Extract each line of the records below that contains the word "none".
___
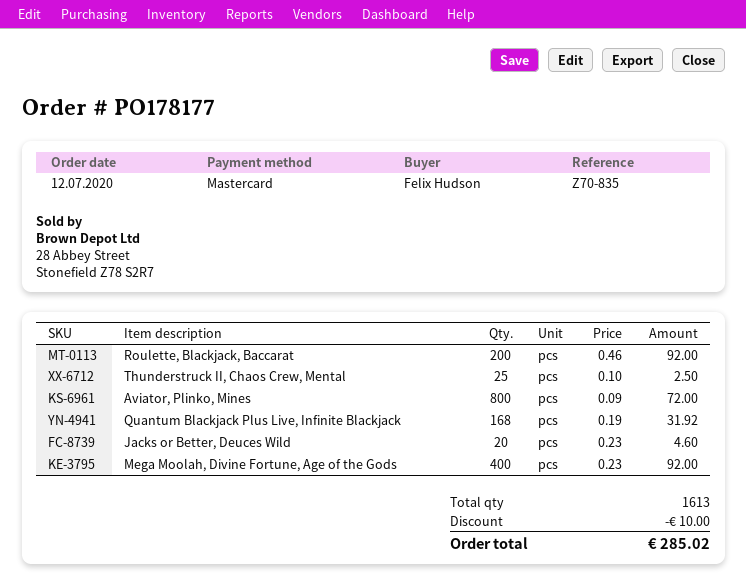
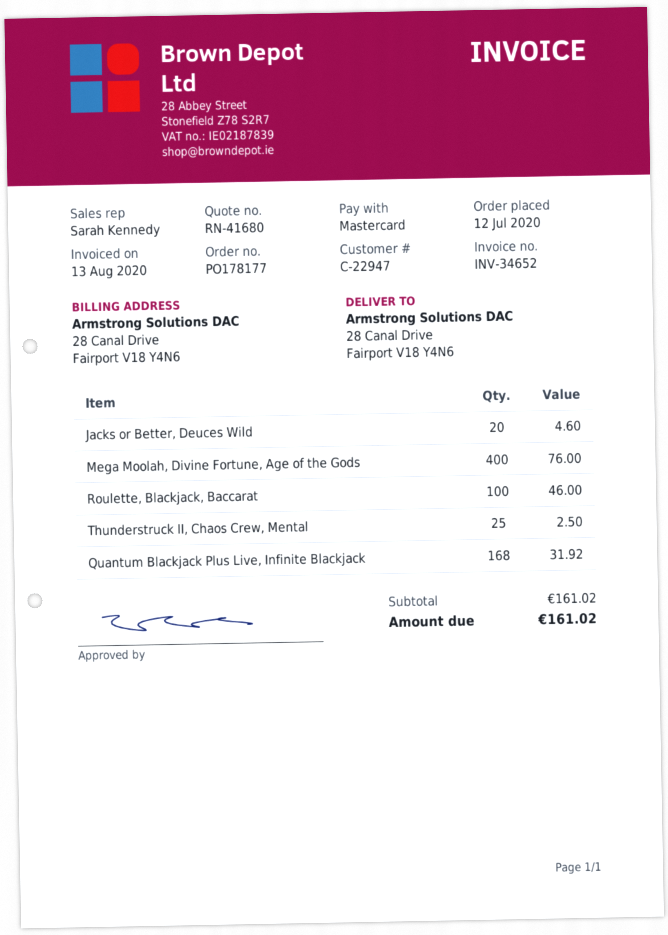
Roulette, Blackjack, Baccarat: 200 for 92.00 -> 100 for 46.00
Aviator, Plinko, Mines: 800 for 72.00 -> none
Mega Moolah, Divine Fortune, Age of the Gods: 400 for 92.00 -> 400 for 76.00
discount: 10.00 -> none
total: 285.02 -> 161.02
___
[EXERCISE OUTPUT]:
Aviator, Plinko, Mines: 800 for 72.00 -> none
discount: 10.00 -> none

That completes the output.